Third-grader’s idea to help Sandy-victimized schoolchildren goes big
by Lindsay Field
December 19, 2012 11:37 PM | 1917 views | 0 0 comments | 4 4 recommendations | email to a friend | print
Eleven-year-old Noah Amsterdam labels envelopes full of hand drawn cards from his classmates at Tritt Elementary for the East Rockaway district students.
Eleven-year-old Noah Amsterdam labels envelopes full of hand drawn cards from his classmates at Tritt Elementary for the East Rockaway district students.
MARIETTA — What started as a third-grader’s idea to help out elementary school students whose school was damaged heavily by Hurricane Sandy on Oct. 29 has become one of the largest student-only fundraising projects for Tritt Elementary School in east Cobb.

Eli Medof, 8, was moved by a fundraising telethon for Hurricane Sandy.

“Eli was standing behind me and he said, ‘Mommy, we should do something to help,”’ said Alli Medof, his mother.

She told him to talk to Tritt Principal Karen Frost, who charged Eli with coming up with a plan to raise funds and suggested he pitch it to the fourth- and fifth-grade student council to get their support.

“She saw an opportunity for him to be a leader,” Alli said.

Eli presented his children-only fundraising idea to the student council, who gave him the green light.

To help find a school to give their donations to, Alli Medof connected through Facebook with a teacher at East Rockaway, N.Y.,’s Rhame Avenue Elementary School, a 325-student in kindergarten through fifth-grade school that was damaged heavily by the storm and only started to reopen this week.

During the first few weeks of December, Tritt students did a multitude of things to raise money.

Some did extra chores around the house; sold hot chocolate, lemonade and jewelry door to door; gave up their allowances and savings; and asked for their church congregations help in supporting the cause.

By Dec. 14, the elementary students raised $5,704 on their own, got support from the Pope High student council and Key Club with a donation of another $800 and a parent who asked to be anonymous matched the $5,704, bringing their total to $12,208, all of which will be given to the school for administrators and teachers to decide how it will be used.

Eli raised $98 on his own by setting up a table outside a Trader Joe’s grocery store in east Cobb and making origami cranes that he would give to anyone willing to donate to the cause.

“I feel glad that there are people who still care and help,” he said. “That’s why I wanted to this. It reminds me that there is still good stuff in the world.”

On Tuesday, Eli and members of the school’s student council packed up cards written by all 900-plus Tritt students and a banner that each child signed for the students at the New York school. They will also be creating a video postcard telling the Rhame Avenue students what all they did to raise the funds and how happy they are to be able to help them out.

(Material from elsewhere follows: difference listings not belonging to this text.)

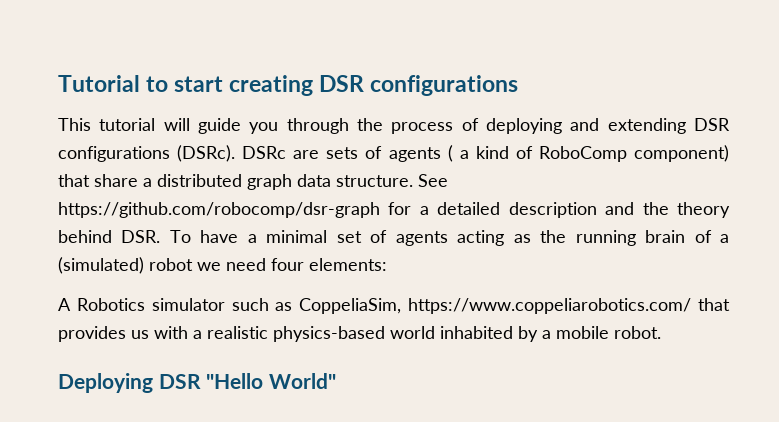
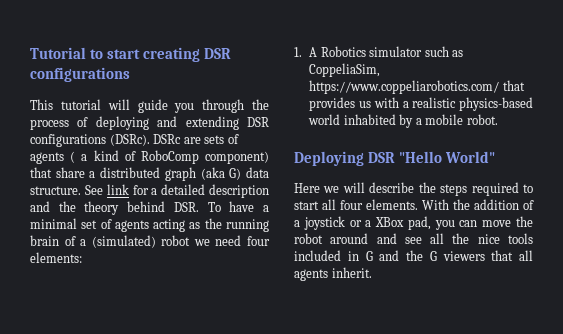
- DSRc are sets of agents ( a kind of RoboComp component) that share a distributed graph data structure.
+ DSRc are sets of agents ( a kind of RoboComp component) that share a distributed graph (aka G) data structure.
- See https://github.com/robocomp/dsr-graph for a detailed description and the theory behind DSR. To have a minimal set of agents acting as the running brain of a (simulated) robot we need four elements:
+ See link for a detailed description and the theory behind DSR. To have a minimal set of agents acting as the running brain of a (simulated) robot we need four elements:
- A Robotics simulator such as CoppeliaSim, https://www.coppeliarobotics.com/ that provides us with a realistic physics-based world inhabited by a mobile robot.
+ 1. A Robotics simulator such as CoppeliaSim, https://www.coppeliarobotics.com/ that provides us with a realistic physics-based world inhabited by a mobile robot.
+ Here we will describe the steps required to start all four elements. With the addition of a joystick or a XBox pad, you can move the robot around and see all the nice tools included in G and the G viewers that all agents inherit.

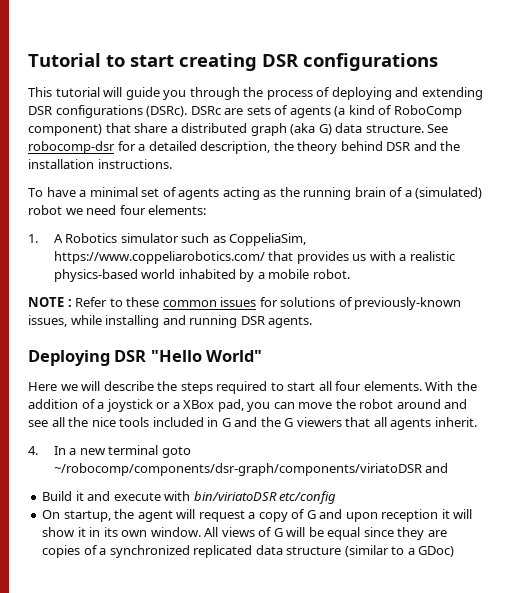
- DSRc are sets of agents ( a kind of RoboComp component) that share a distributed graph (aka G) data structure.
+ DSRc are sets of agents (a kind of RoboComp component) that share a distributed graph (aka G) data structure.
- See link for a detailed description and the theory behind DSR. To have a minimal set of agents acting as the running brain of a (simulated) robot we need four elements:
+ See robocomp-dsr for a detailed description, the theory behind DSR and the installation instructions.
+ To have a minimal set of agents acting as the running brain of a (simulated) robot we need four elements:
+ NOTE : Refer to these common issues for solutions of previously-known issues, while installing and running DSR agents.
+ 4. In a new terminal goto ~/robocomp/components/dsr-graph/components/viriatoDSR and
+ Build it and execute with bin/viriatoDSR etc/config
+ On startup, the agent will request a copy of G and upon reception it will show it in its own window. All views of G will be equal since they are copies of a synchronized replicated data structure (similar to a GDoc)

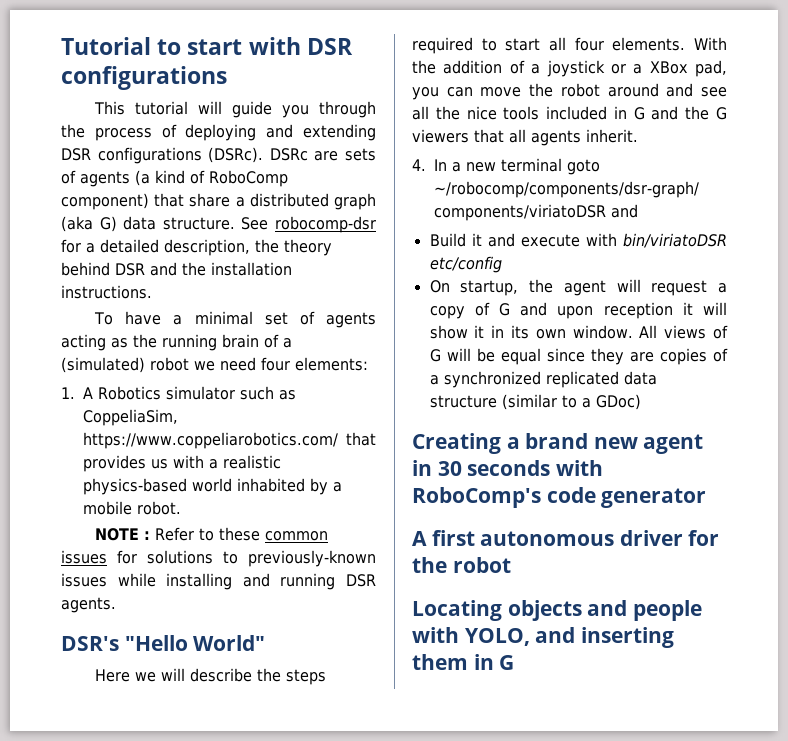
- Tutorial to start creating DSR configurations
+ Tutorial to start with DSR configurations
- NOTE : Refer to these common issues for solutions of previously-known issues, while installing and running DSR agents.
+ NOTE : Refer to these common issues for solutions to previously-known issues while installing and running DSR agents.
- Deploying DSR "Hello World"
+ DSR's "Hello World"
+ Creating a brand new agent in 30 seconds with RoboComp's code generator
+ A first autonomous driver for the robot
+ Locating objects and people with YOLO, and inserting them in G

They hope the package gets to the school before the Christmas holiday.

Madalyn Corcoran, the fifth-grade student council president, donated her allowance and vacuumed to raise money.

“It was really amazing to see everyone so kind and gentle and coming up with such great ideas,” the 10-year-old said. “I was very excited to start doing this.”

Frost said the efforts by her students have been amazing.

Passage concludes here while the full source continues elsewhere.